Kingdom of Bulgaria


Bulgarian nationalism emerged in the early nineteenth century under the influence of western ideas of liberalism and nationalism that trickled into the country after the French Revolution, mostly via Greece. The Greek revolt against the Ottomans, which began in 1821, influenced the small Bulgarian educated class. But Greek influence was limited by the general Bulgarian resentment of Greek control of the Bulgarian Church, and it was the struggle to revive an independent Bulgarian Church which first roused Bulgarian nationalist sentiment. In 1870, a Bulgarian Exarchate was created by a sultan’s edict, and the first Bulgarian Exarch (Antim I) became the natural leader of the emerging nation. The Constantinople Patriarch reacted by excommunicating the Bulgarian Exarchate, which reinforced their will for independence.

Vasil Levski (1837–1873) was a Bulgarian revolutionary, ideologist, strategist and theoretician of the Bulgarian national revolution. He was executed for his role as leader of the struggle for liberation from Ottoman rule.

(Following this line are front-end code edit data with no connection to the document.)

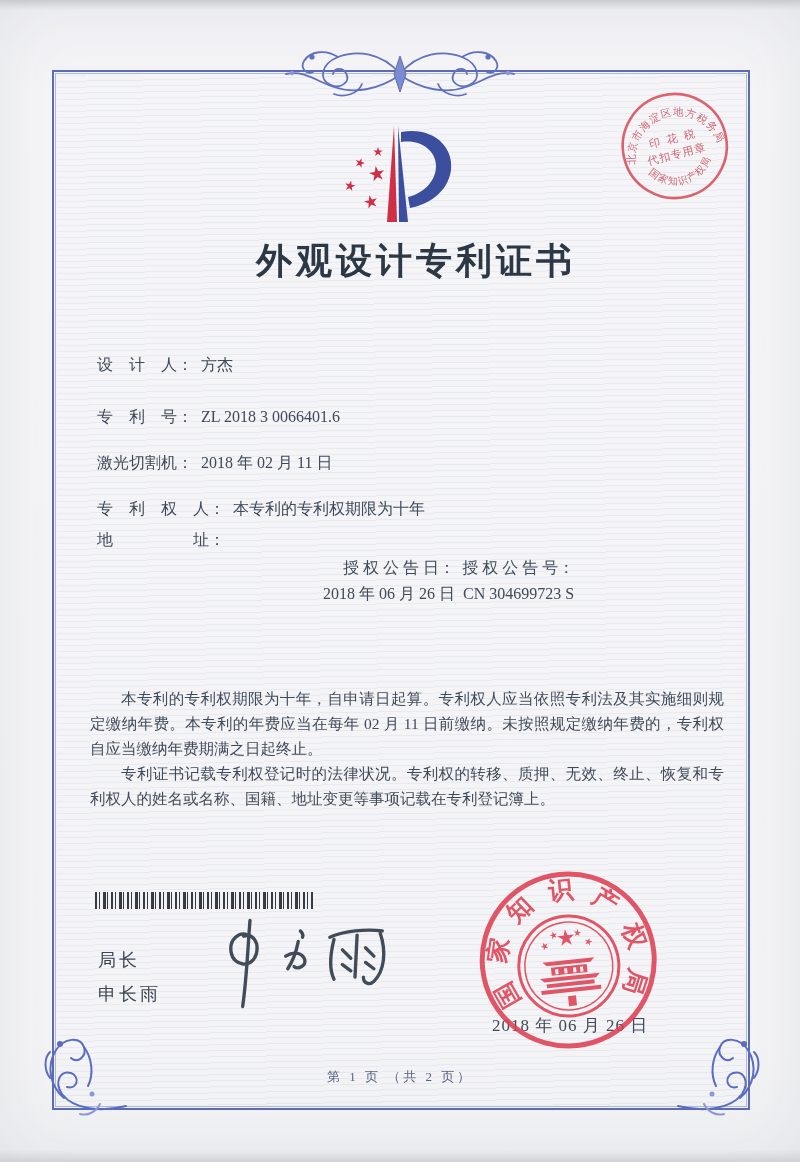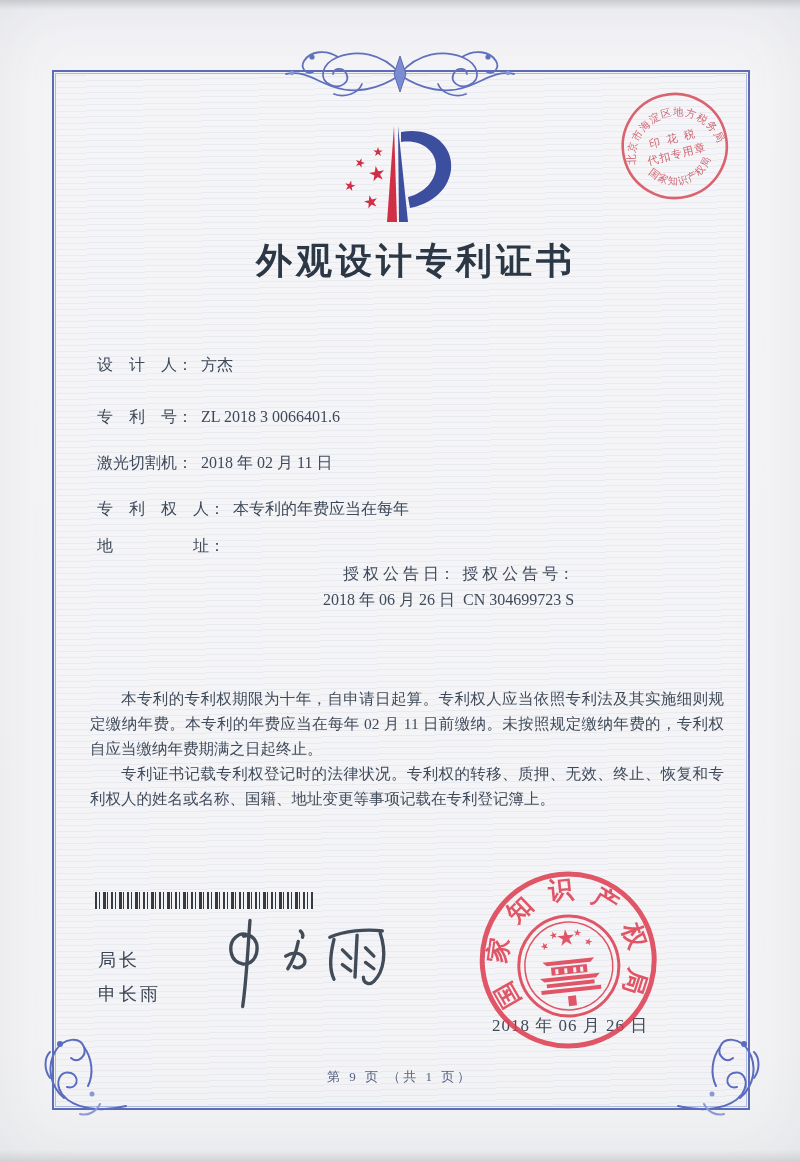--- a/index.html
+++ b/index.html
@@ -41,7 +41,7 @@
   .frow{display:flex;align-items:flex-start;line-height:26px;}
   .frow.m1{margin-bottom:28px;} .frow.m2{margin-bottom:26px;}
   .frow.m3{margin-bottom:20px;} .frow.m4{margin-bottom:20px;}
-  .frow.m5{margin-bottom:11px;} .frow.m6{margin-bottom:2px;}
+  .frow.m5{margin-bottom:5px;} .frow.m6{margin-bottom:2px;}
   .flabel{flex:none;white-space:pre;color:#3e4a5a;}
   .fvalue{flex:1;margin-left:8px;color:#3e4a5a;}
   .frow-split{display:flex;}

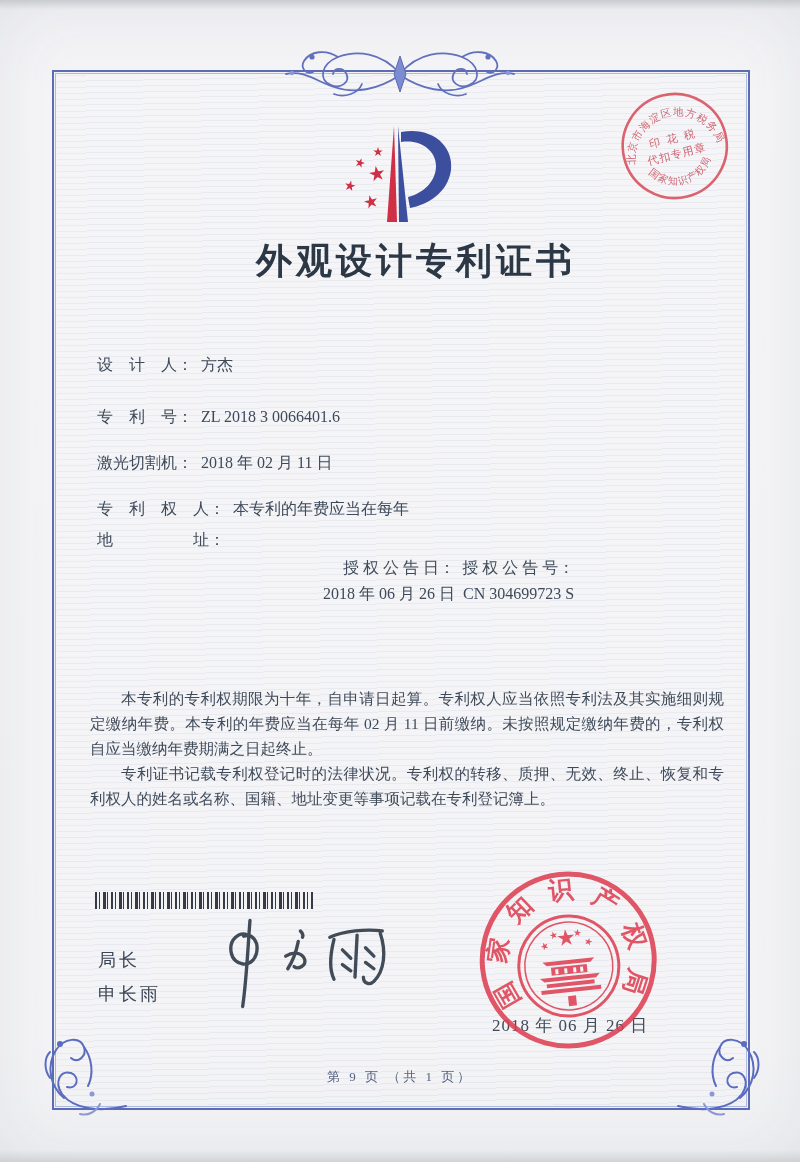--- a/index.html
+++ b/index.html
@@ -161,7 +161,7 @@
     </div>
     <div class="frow m5">
       <span class="flabel">专　利　权　人：</span>
-      <span class="fvalue">本专利的年费应当在每年</span>
+      <span class="fvalue">本专利的专利权期限为十年</span>
     </div>
     <div class="frow m6">
       <span class="flabel">地　　　　　址：</span>

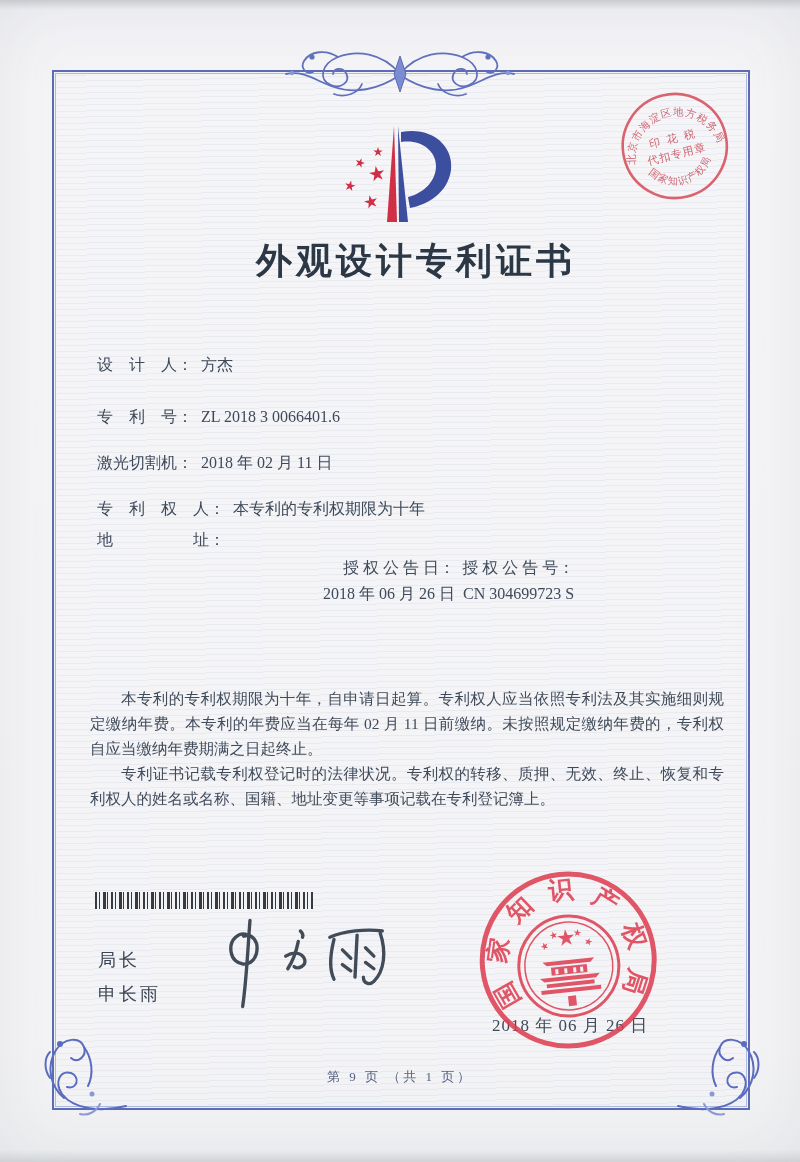--- a/index.html
+++ b/index.html
@@ -242,7 +242,7 @@
     </g>
   </svg>
 
-  <div class="footer-page">第 9 页 （共 1 页）</div>
+  <div class="footer-page">第 1 页 （共 2 页）</div>
 
 </div>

In April 1876, the Bulgarians revolted in the so-called “April Uprising.” The revolt was poorly organized, started before the planned date, and was largely confined to the region of Plovdiv. The uprising was crushed with cruelty by the Ottomans who also brought irregular Ottoman troops from outside the area. Countless villages were pillaged and tens of thousands of people were massacred, the majority of them in the insurgents’ towns of Batak, Bulgaria, Perushtitsa and Bratsigovo in the area of Plovdiv. The massacres aroused a broad public reaction led by liberal Europeans such as William Gladstone, who launched a campaign against the “Bulgarian Horrors.” The campaign was supported by a number of European intellectuals and public figures.

bulgaria1Picture 1: Battle between Ottomans and Bulgarians

The strongest reaction, however, came from Russia. Having its reputation at stake, Russia had no other choice but to declare war on the Ottomans in April 1877. The Romanian army and a small contingent of Bulgarian exiles also fought alongside the advancing Russians. The coalition was able to inflict a decisive defeat on the Ottomans at the Battle of Shipka Pass and at Battle of Pleven, and by January 1878 they had liberated much of the Bulgarian lands.

Following the Russo-Turkish War (1877-1878) and after the Treaty of San Stefano of March 3, 1878, an autonomous Bulgarian principality was proclaimed. The treaty was immediately rejected by Great Powers for fear that a large Slavic country on the Balkans would serve Russian interests. This led to the Treaty of Berlin (1878), which provided for an autonomous Bulgarian principality comprising Moesia and the region of Sofia. The first Bulgarian prince was Alexander von Battenberg. Most of Thrace was included in the autonomous region of Eastern Rumelia, whereas the rest of Thrace and all of Macedonia was returned under the sovereignty of the Ottomans. After the Serbo-Bulgarian War and unification with Eastern Rumelia in 1885, the principality was proclaimed a fully independent kingdom in October 1908, during the reign of Ferdinand I of Bulgaria.

Ferdinand, a prince from the ducal family of Saxe-Coburg-Gotha, became the Bulgarian prince after Alexander von Battenberg abdicated in 1886 following a coup d’état staged by pro-Russian army officers. The struggle for liberation of the Bulgarians in the Adrianople, Vilayet and Macedonia continued throughout the late nineteenth and early twentieth centuries culminating with the Ilinden-Preobrazhenie Uprising, organized by the Internal Macedonian Revolutionary Organization (VMRO) in 1903.

In 1912 and 1913, Bulgaria became involved in the Balkan Wars, entering into conflict with Greece and Serbia against the Ottoman Empire. The campaign was a success for the Bulgarian army, but unfortunately the allies clashed over the division of Macedonia. A second Balkan war followed against its former Balkan allies in a desperate effort to achieve national unity. After being defeated in the Second Balkan War, Bulgaria lost most of the territory conquered in the first war, as well as Southern Dobruja.


Picture 2: Central Powers monarchs (Ferdinand on the right)

During World War I, Bulgaria found itself fighting on the losing side after its alliance with the Central Powers. The defeat led to new territorial losses; the Western Outlands to Serbia, Western Thrace to Greece and the re-conquered Southern Dobruja to Romania. The Balkan Wars and World War I led to the influx of over 250,000 Bulgarian refugees from Macedonia, Eastern and Western Thrace and Southern Dobruja.

In September 1918, Tsar Ferdinand abdicated in favor of his son Boris III in order to head off a revolution. Under the Treaty of Neuilly (November 1919), Bulgaria ceded the Aegean coastline to Greece, recognized the existence of Yugoslavia, ceded nearly all of its Macedonian territory to the new state, and gave Dobruja back to the Romanians. The county was forced to reduce its army to 20,000 men and pay reparations exceeding $400 million. In Bulgaria, the results of the treaty are popularly known as the Second National Catastrophe.